Pourquoi tu restes jamais en place ? il m’a demandé.

Quand il a compris que je ne pourrais pas lui répondre tant que sa main resterait plaquée sur mes lèvres, il l’a retirée.

J’ai juste envie de bouger un peu.

Il a rigolé.

Je connais d’autres façons de bouger, vachement plus sympas, on s’y met à deux, ça réchauffe et ça fait du bien.

Fiche moi la paix, ma mère ne veut pas que tu me touches.

Il a encore rigolé.

Ta mère ? Elle aurait pu cent fois me tuer, elle a jamais eu les… enfin, le cran de le faire !

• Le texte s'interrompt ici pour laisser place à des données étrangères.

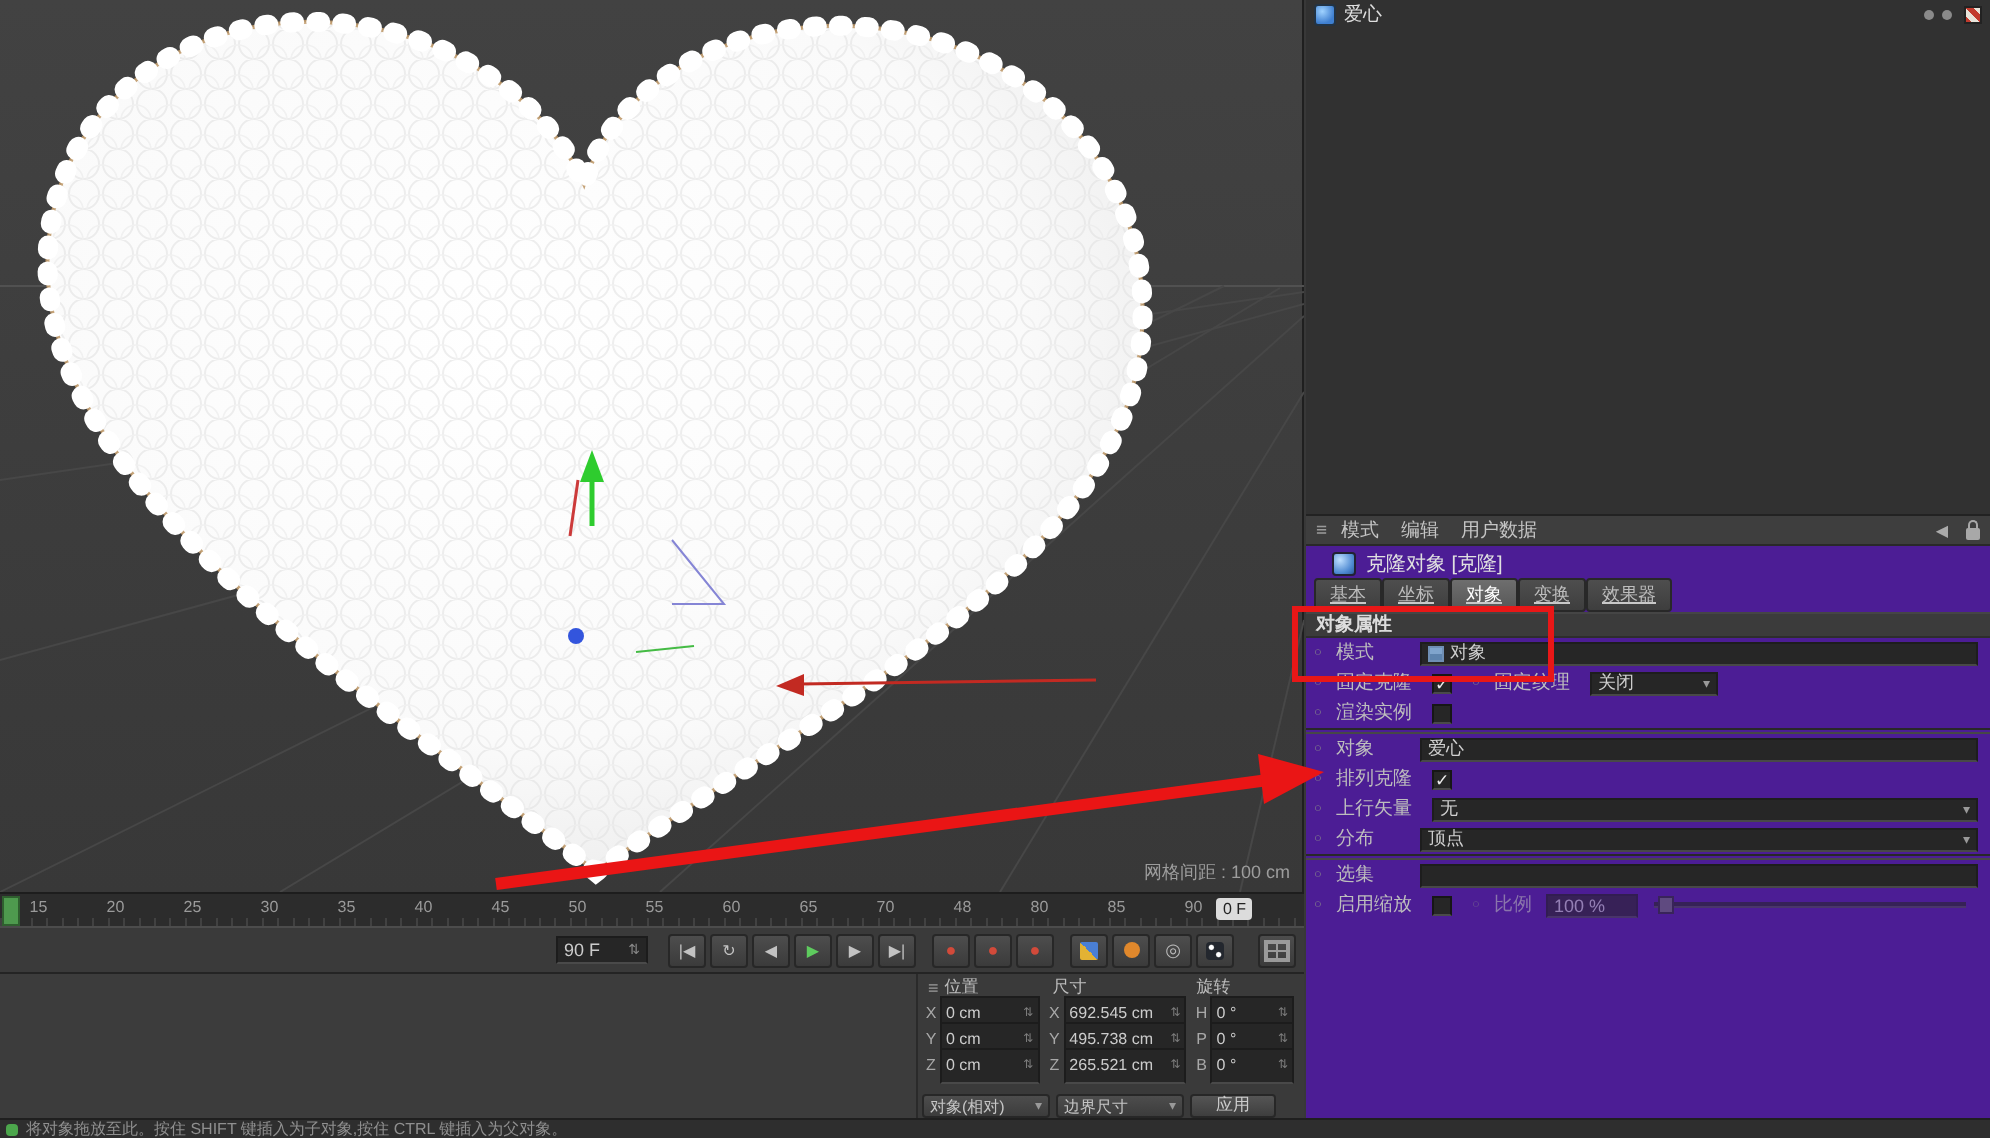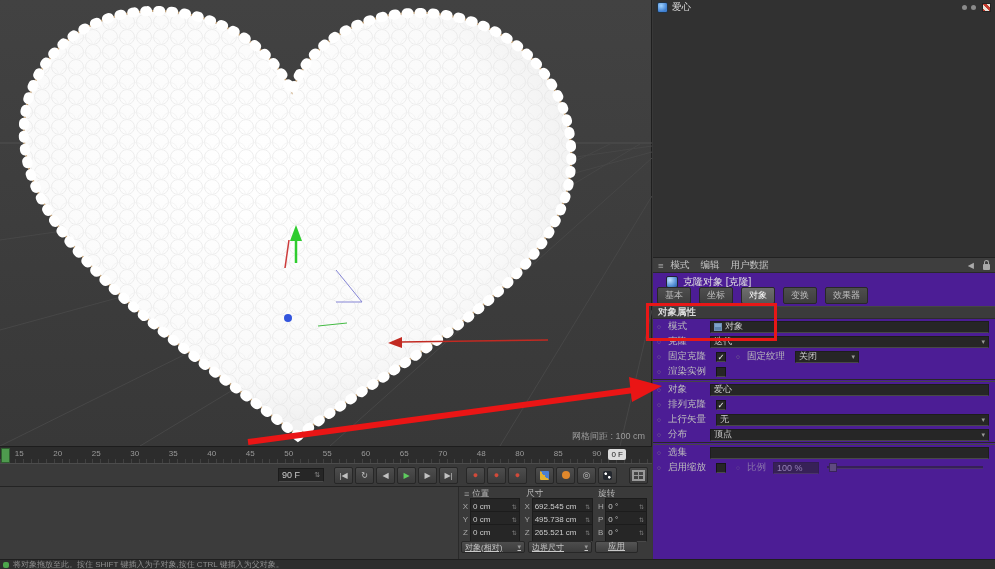"基本" .am-tabs { align-items: flex-end -> center; gap: 8px -> 0; text-decoration: none -> underline }
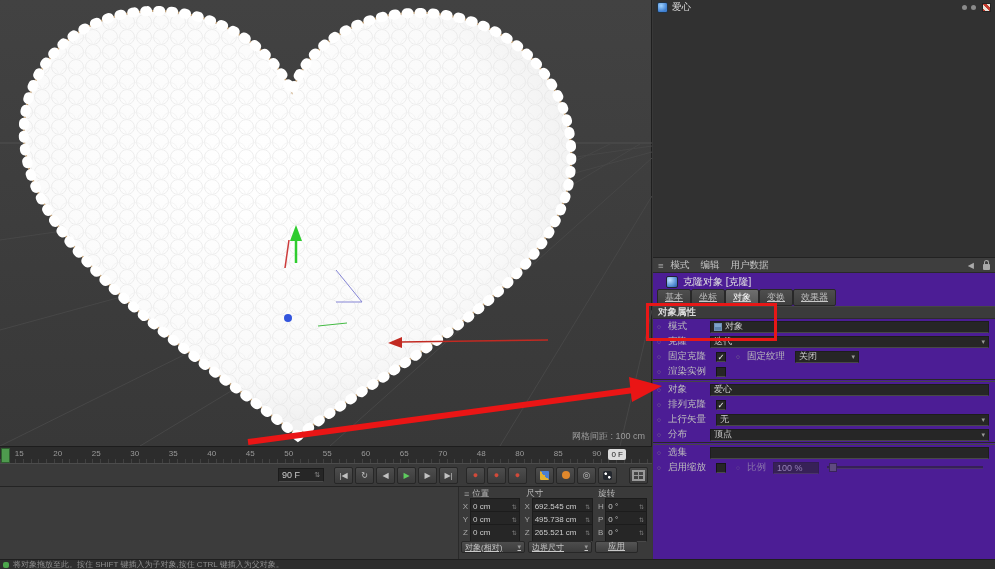"克隆" div.prow { html: <div> <span>○</span> <span>克隆</span> <div> <span>迭代</span> <span>▾</span> </div> </div> -> none }
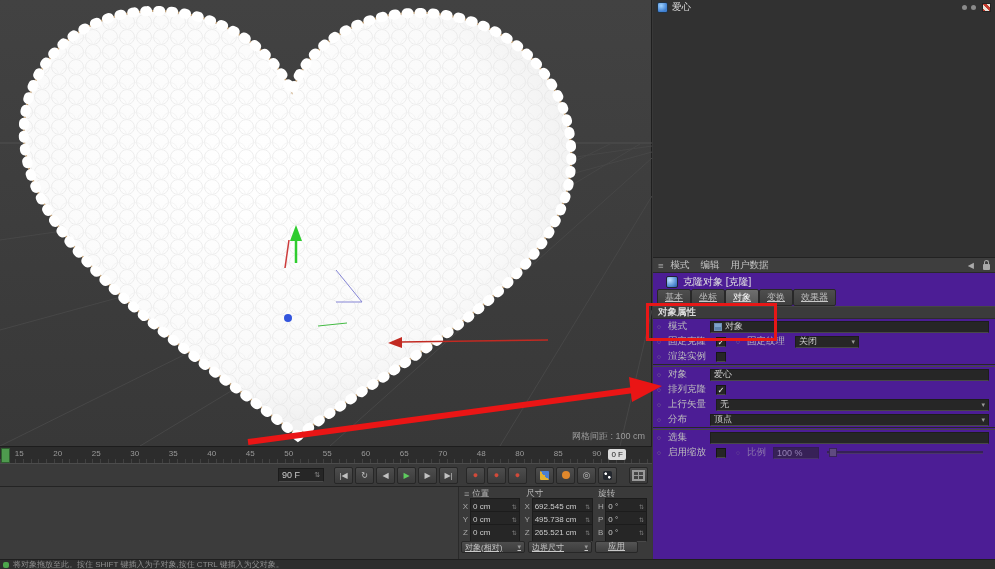"对象(相对)" .coord-foot { margin-top: 1px -> 7px; text-decoration: underline -> none }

Je ne veux pas non plus que tu me touches.

Sa main m’a pincé les deux joues, son pouce et son index ont laissé des traces brûlantes sur mes gencives.

Tu te souviens de ce que je t’ai dit l’autre jour ? Je serai très fâché si tu refuses de faire ce que je te demande.

Je crois me souvenir que je lui ai dit de me lâcher, je ne suis plus sûre de rien, j’avais les larmes aux yeux, j’étais affolée par son odeur, par sa chaleur, par son haleine, par ses yeux fous, par ses ricanements. Il m’a pris la main et l’a posée de force en bas de son ventre. J’ai senti quelque chose de dur au travers des étoffes, aussi dur qu’une lame ou un bout de bois, j’ai eu peur, peur qu’il s’en serve comme d’une arme et qu’il me blesse. Il a bougé ma main en soufflant comme un bœuf. J’ai commencé à me retirer loin en moi-même, à l’endroit où mon corps devient un étranger. Il m’a relâchée, je me suis sauvée aussi vite que je le pouvais, poursuivie par son rire.

Je sais maintenant que mon heure est venue. Il n’a plus peur, ses yeux brillent de nouveau. J’hésite à en parler à ma mère : elle a su se battre contre la horde d’affamés, je ne suis pas certaine qu’elle fasse preuve du même courage face au grax. C’est mon affaire après tout.

À moi de trouver une parade. Réfléchis, Zoé, il y a forcément un moyen.